Recruiter screen. They asked about my ML background but spent time on product intuition too. "What ML models do you know that could help a sales rep prioritize their pipeline?" came up early. Have an answer.

Technical phone screen (90 min). Split: coding half + ML design half. Coding: Python, LeetCode-medium, nothing exotic. A sliding window problem. They cared about clean code and talking through tradeoffs. ML design: "Design a model to predict which leads are likely to convert within 30 days." They want you to walk through data, features, target definition, model choice, evaluation metrics, deployment/monitoring. I went with a gradient boosting approach (XGBoost), talked about class imbalance, precision vs recall tradeoff for the sales use case. They pushed on the metric choice specifically.

Onsite (5 rounds, virtual). 2x coding (same LeetCode-medium flavor, one had a data manipulation / pandas component) ML system design: I designed a content recommendation system for HubSpot's content hub product.
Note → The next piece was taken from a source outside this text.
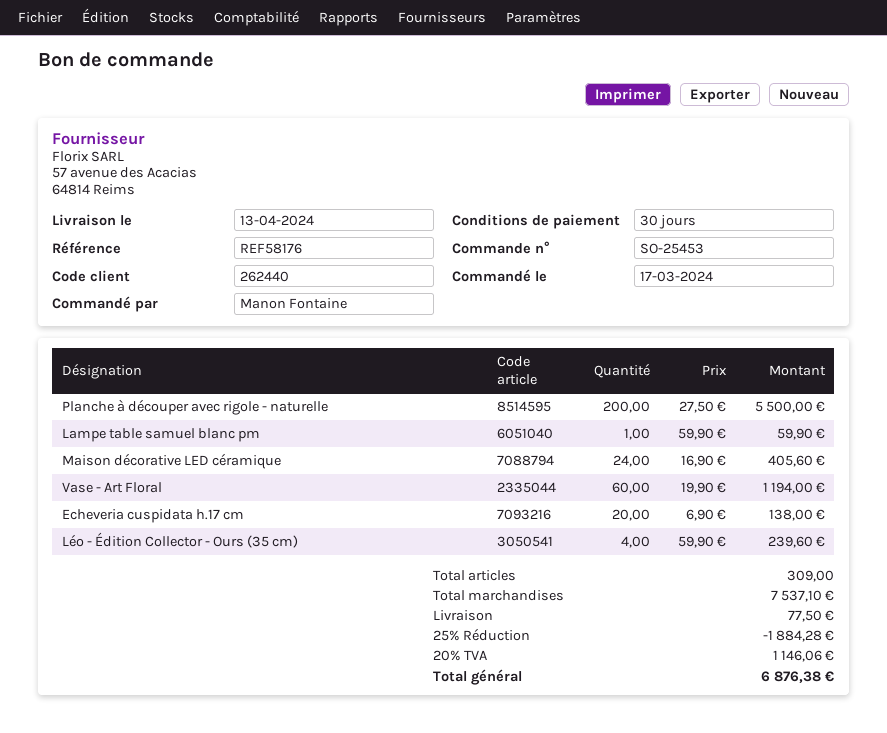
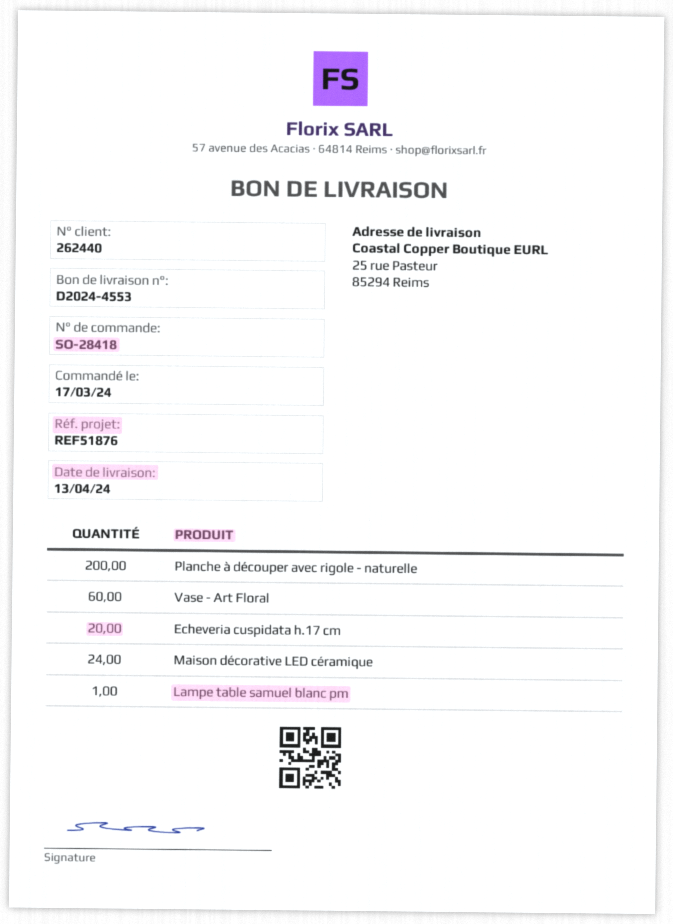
order number: SO-25453 -> SO-28418
reference: REF58176 -> REF51876
Léo - Édition Collector - Ours (35 cm): 4 -> none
Lots of discussion on cold-start, feedback loops, offline vs online evaluation. ML breadth: rapid-fire conceptual questions. Bias-variance, regularization, gradient boosting internals, recommendation system gotchas, a/b testing validity. Not gotchas, just depth checks. Behavioral: cross-functional work, influencing without authority, handling a model that underperformed in production.
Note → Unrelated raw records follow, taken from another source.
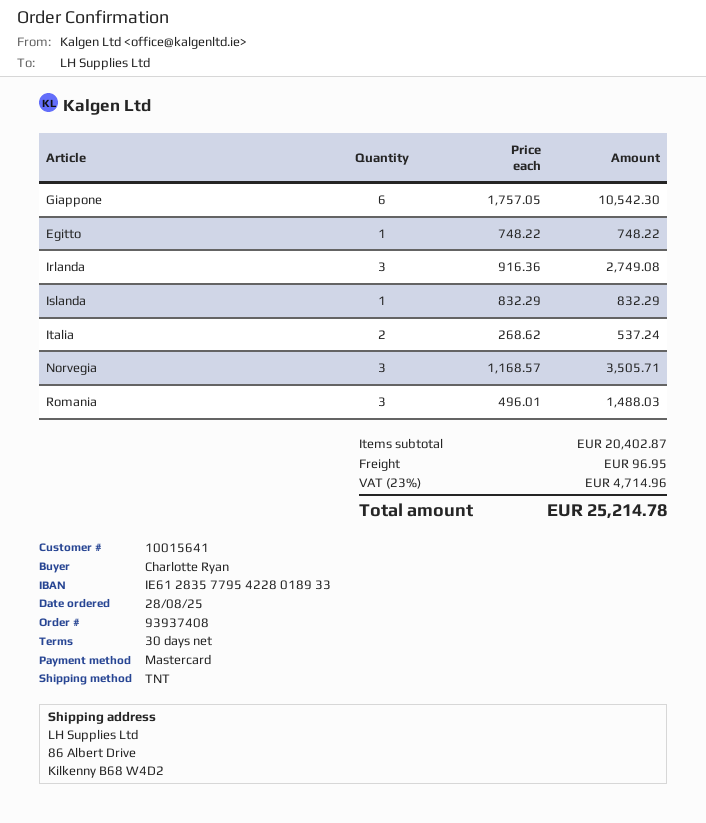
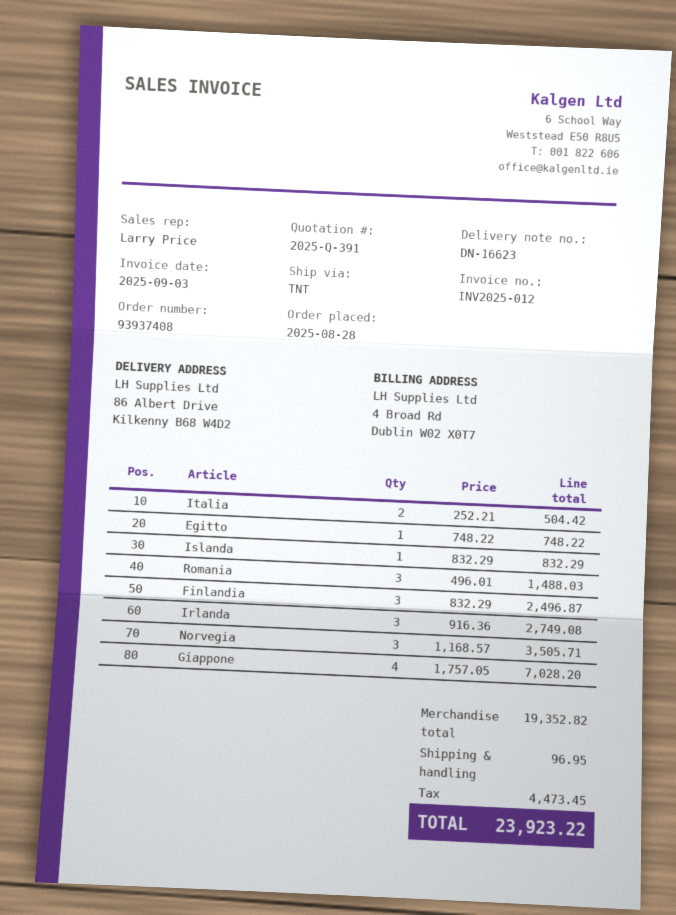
Giappone: 6 x 1757.05 = 10542.30 -> 4 x 1757.05 = 7028.20
Italia: 2 x 268.62 = 537.24 -> 2 x 252.21 = 504.42
Finlandia: none -> 3 x 832.29 = 2496.87
subtotal: 20402.87 -> 19352.82
tax: 4714.96 -> 4473.45
total: 25214.78 -> 23923.22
Total: 4.5 weeks. Offer was around $195k base for senior level, Boston. RSU package was decent, not FAANG-tier but reasonable for the COL.

The ML bar felt solid but not punishing. Know your fundamentals and be able to reason about the product context.

5 replies

ds_dmitri

The metric choice deep-dive is real. I got the same kind of pushback in a DS interview there. They really want you to justify why precision vs recall for a specific business decision, not just say 'I'd use F1 score.' Prepare to defend.

staff_steph

The 'influencing without authority' behavioral question at HubSpot is almost universal across all the loops I've seen people describe. Something about their org structure makes cross-functional influence a real day-to-day thing. Prep a specific story with a clear outcome.

newgrad_neil

How much did they care about deep learning specifically? I have more experience with tree-based models than neural networks and I'm worried that's a gap.

ml_mike

Honestly, not much for this role. They're using tree-based and classical methods for most of their production models. Deep learning came up briefly in the ML breadth round but it wasn't a focus. Know the concepts, but you don't need to be a transformer researcher.

qa_quinn

Did they ask about model testing / quality in production at all? That part always gets skipped in these writeups but it's half the actual job.